Amy Wright is an American writer and editor.

==Early life and education==
Wright was born in the Blue Ridge Mountains of southwest Virginia. She received a B.A. in English from the University of Virginia in 1997, an M.A. in English from the University of Colorado, Boulder, and a Ph.D. from the University of Denver. In 2007, she joined the Creative Writing faculty of Austin Peay State University.

== Writing ==
Wright's poetry appears in the Southern Poetry Anthology series, Volume III: Contemporary Appalachia, and Volume VI, Tennessee. Her first chapbook, There Are No New Ways to Kill a Man, was published by Apostrophe Books. Her second chapbook, Farm, was published by Finishing Line Press, and her third, The Garden Will Give You A Fat Lip, won the 2012 Pavement Saw Chapbook Contest. Her fourth chapbook, Rhinestones in the Bed, or Cracker Crumbs, was published in 2014 by Dancing Girl Press. Her fifth chapbook, Wherever the Land Is, was published by MIEL Books in 2016. Her sixth, Think I'll Go Eat a Worm was published by Iris Press in 2019.
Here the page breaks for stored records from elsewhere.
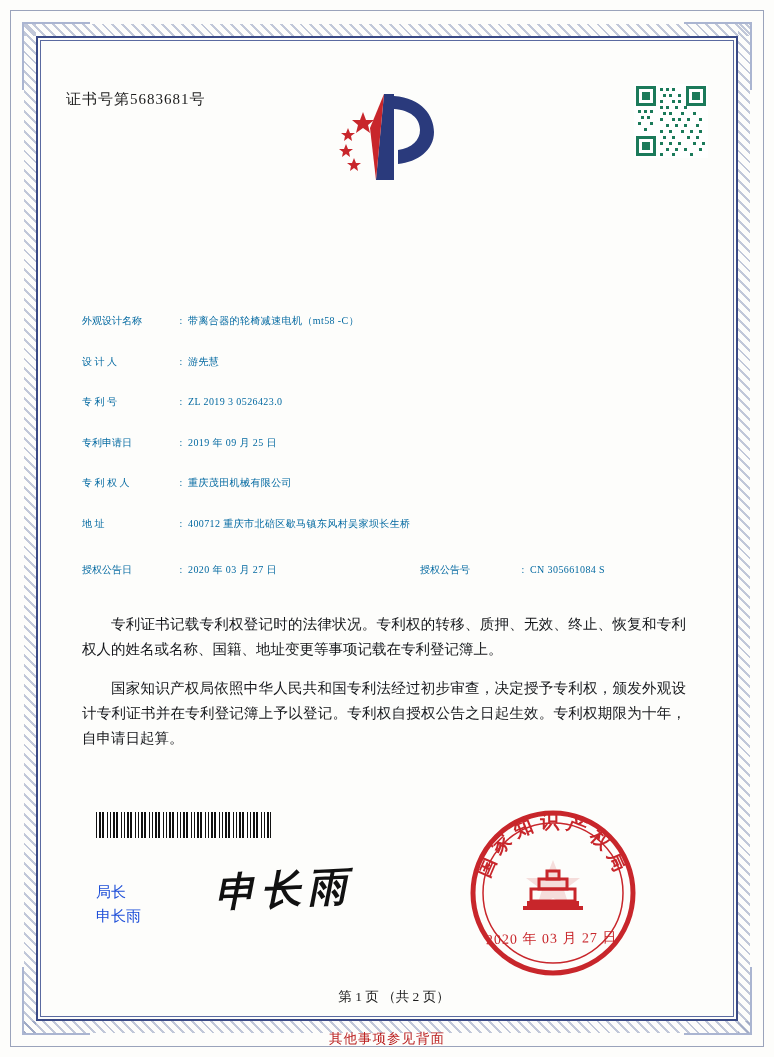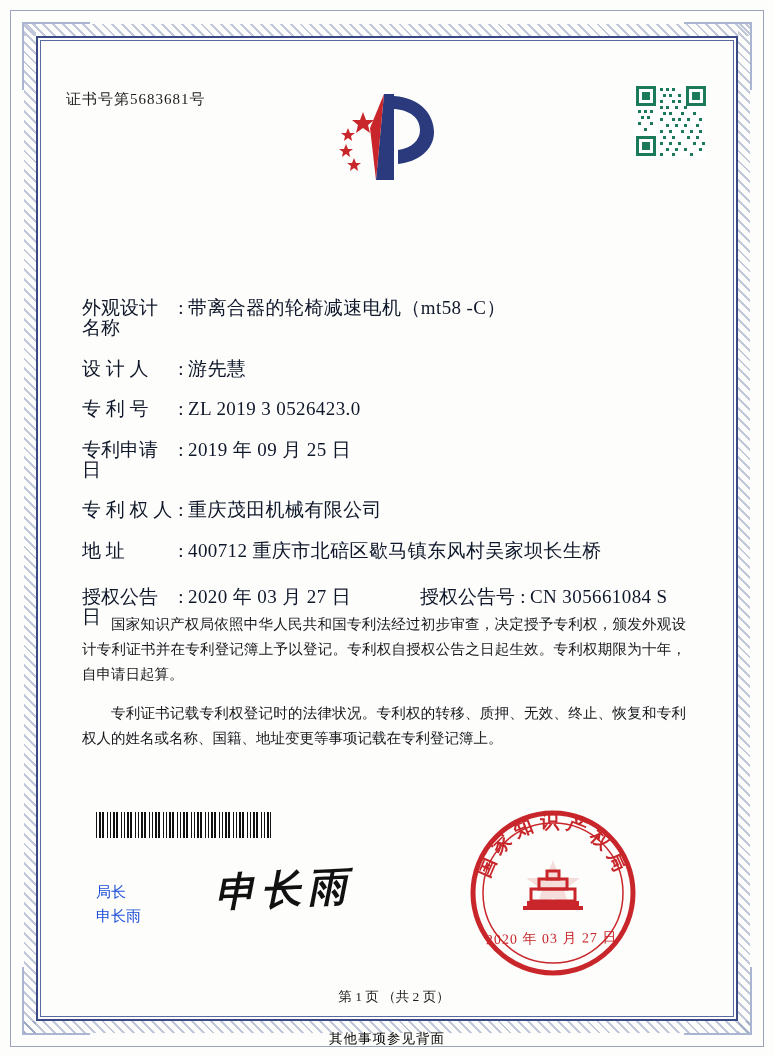--- a/index.html
+++ b/index.html
@@ -93,24 +93,24 @@
     font-weight: bold;
     font-size: 38px;
     letter-spacing: 4px;
     color: #21316e;
   }
 
   
   .fields {
     position: absolute;
     left: 82px;
-    top: 298px;
+    top: 311px;
     width: 600px;
-    font-size: 19px;
-    color: #0f172a;
+    font-size: 10px;
+    color: #0369a1;
   }
   .frow {
     display: flex;
     align-items: baseline;
     margin-bottom: 20.5px;
     line-height: 20px;
   }
   .flabel {
     width: 92px;
     flex: 0 0 92px;
@@ -202,21 +202,21 @@
     text-align: center;
     font-size: 13.5px;
     color: #1c1c1c;
   }
   .footnote {
     position: absolute;
     left: 0; right: 0;
     top: 1030px;
     text-align: center;
     font-size: 13.5px;
-    color: #000000;
+    color: #b91c1c;
     letter-spacing: 1px;
   }
 </style>
 </head>
 <body>
 
 <div class="page">
 
   <div class="border-outer"></div>
   <div class="edge-pattern edge-top"></div>
@@ -362,22 +362,22 @@
       <span class="fcolon">:</span>
       <span class="fvalue">2020 年 03 月 27 日</span>
       <span class="flabel2">授权公告号</span>
       <span class="fcolon">:</span>
       <span class="fvalue">CN 305661084 S</span>
     </div>
 
   </div>
 
   <div class="paras">
+    <p>专利证书记载专利权登记时的法律状况。专利权的转移、质押、无效、终止、恢复和专利权人的姓名或名称、国籍、地址变更等事项记载在专利登记簿上。</p>
     <p>国家知识产权局依照中华人民共和国专利法经过初步审查，决定授予专利权，颁发外观设计专利证书并在专利登记簿上予以登记。专利权自授权公告之日起生效。专利权期限为十年，自申请日起算。</p>
-    <p>专利证书记载专利权登记时的法律状况。专利权的转移、质押、无效、终止、恢复和专利权人的姓名或名称、国籍、地址变更等事项记载在专利登记簿上。</p>
   </div>
 
   <div class="barcode"></div>
 
   <div class="sig-label">
     <div>局长</div>
     <div>申长雨</div>
   </div>
   <div class="sig-script">申长雨</div>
Wright’s essays supporting entomophagy appear in Kenyon Review, Gastronomica: The Journal of Food and Culture, and Passages North. Other nonfiction has been published by Brevity, Denver Quarterly, DIAGRAM, Quarter After Eight, and Tupelo Quarterly Review.

== Editing ==
In 2007, Wright joined the editorial staff of Zone 3 journal and Zone 3 Press as Nonfiction Editor.

==Reviews==
In a review of Rhinestones in the Bed, or Cracker Crumbs for Wilderness House Literary Review, Tom Daley writes: "Flirting with cultural clichés about a particular class of people makes for a risky project, especially in poetry, but Wright probes the pigeonhole, plucks its feathers, and scoops its guano with a brave and unabashed delight."